Would you print the data below exactly, leaving out every picture?

Supplied records below:

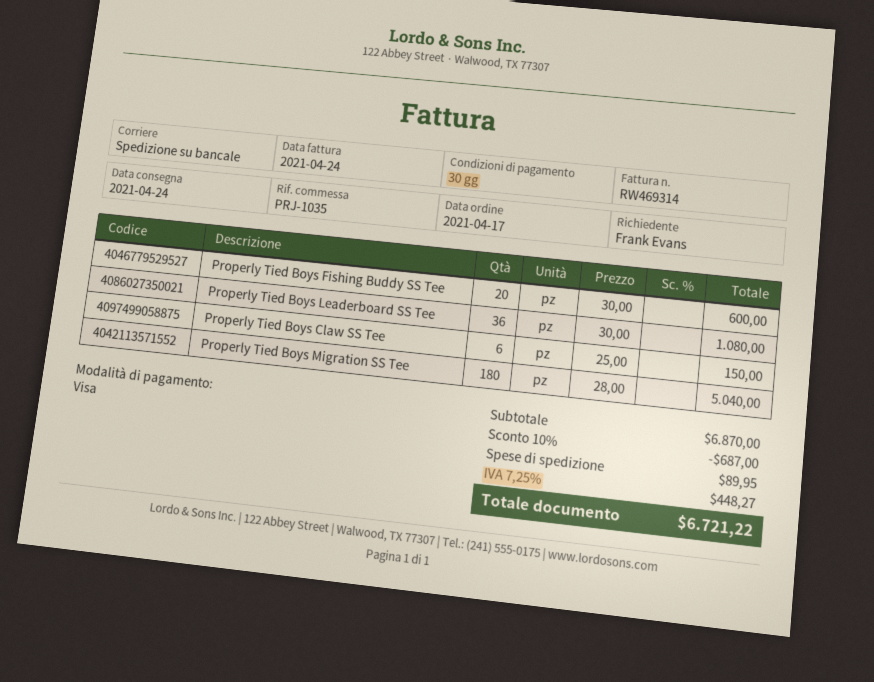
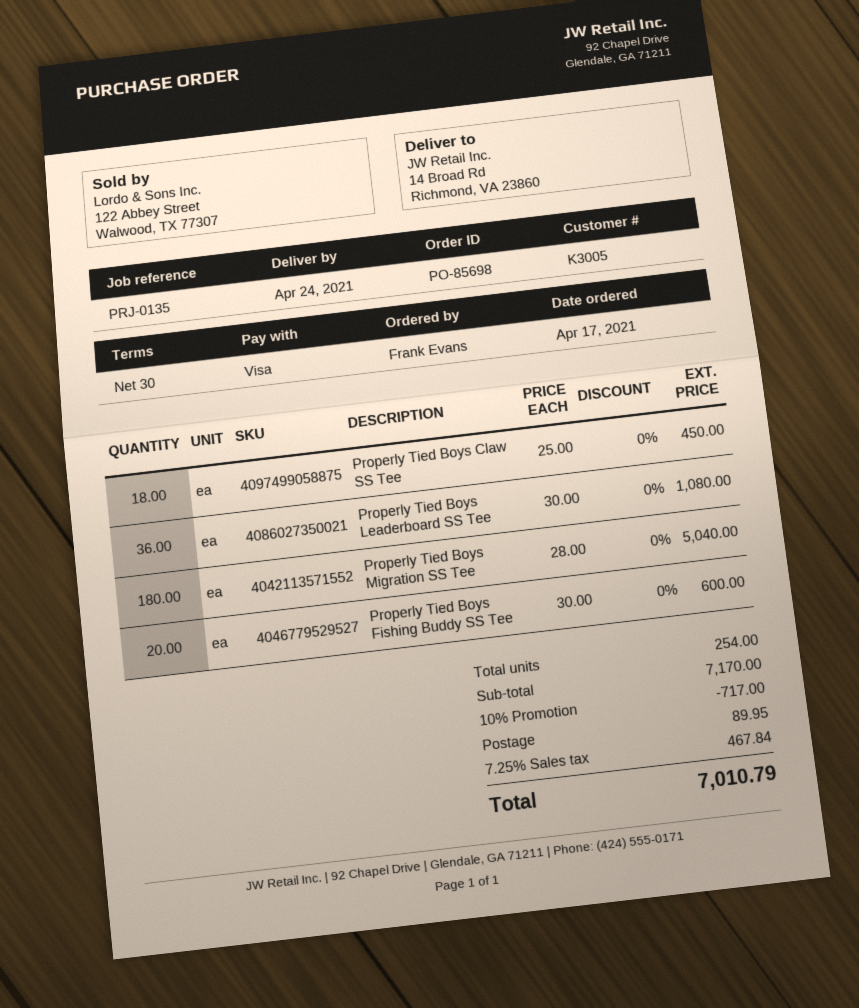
reference: PRJ-1035 -> PRJ-0135
Properly Tied Boys Claw SS Tee: 6 x 25.00 = 150.00 -> 18 x 25.00 = 450.00
subtotal: 6870.00 -> 7170.00
discount: 10% = 687.00 -> 10% = 717.00
tax: 7.25% = 448.27 -> 7.25% = 467.84
total: 6721.22 -> 7010.79

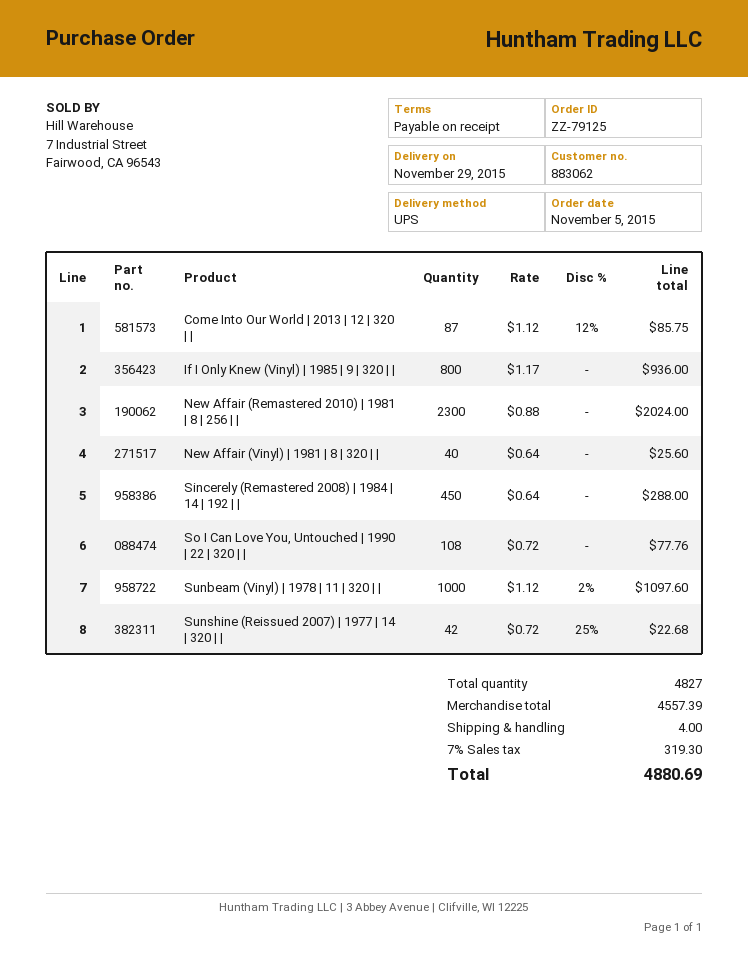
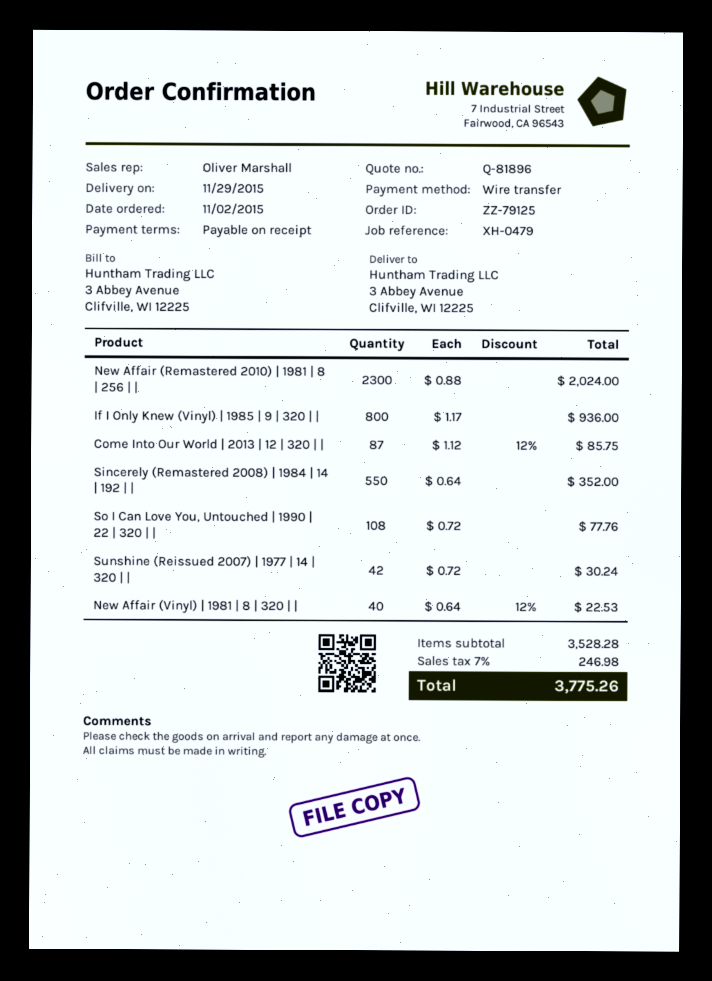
order date: 2015-11-05 -> 2015-11-02
New Affair (Vinyl) | 1981 | 8 | 320 | |: 40 x 0.64 = 25.60 -> 40 x 0.64 - 12% = 22.53
Sincerely (Remastered 2008) | 1984 | 14 | 192 | |: 450 x 0.64 = 288.00 -> 550 x 0.64 = 352.00
Sunbeam (Vinyl) | 1978 | 11 | 320 | |: 1000 x 1.12 - 2% = 1097.60 -> none
Sunshine (Reissued 2007) | 1977 | 14 | 320 | |: 42 x 0.72 - 25% = 22.68 -> 42 x 0.72 = 30.24
subtotal: 4557.39 -> 3528.28
shipping: 4.00 -> none
tax: 7% = 319.30 -> 7% = 246.98
total: 4880.69 -> 3775.26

End of Supplied records.

Result of the task =>
reference: PRJ-1035 -> PRJ-0135
Properly Tied Boys Claw SS Tee: 6 x 25.00 = 150.00 -> 18 x 25.00 = 450.00
subtotal: 6870.00 -> 7170.00
discount: 10% = 687.00 -> 10% = 717.00
tax: 7.25% = 448.27 -> 7.25% = 467.84
total: 6721.22 -> 7010.79

order date: 2015-11-05 -> 2015-11-02
New Affair (Vinyl) | 1981 | 8 | 320 | |: 40 x 0.64 = 25.60 -> 40 x 0.64 - 12% = 22.53
Sincerely (Remastered 2008) | 1984 | 14 | 192 | |: 450 x 0.64 = 288.00 -> 550 x 0.64 = 352.00
Sunbeam (Vinyl) | 1978 | 11 | 320 | |: 1000 x 1.12 - 2% = 1097.60 -> none
Sunshine (Reissued 2007) | 1977 | 14 | 320 | |: 42 x 0.72 - 25% = 22.68 -> 42 x 0.72 = 30.24
subtotal: 4557.39 -> 3528.28
shipping: 4.00 -> none
tax: 7% = 319.30 -> 7% = 246.98
total: 4880.69 -> 3775.26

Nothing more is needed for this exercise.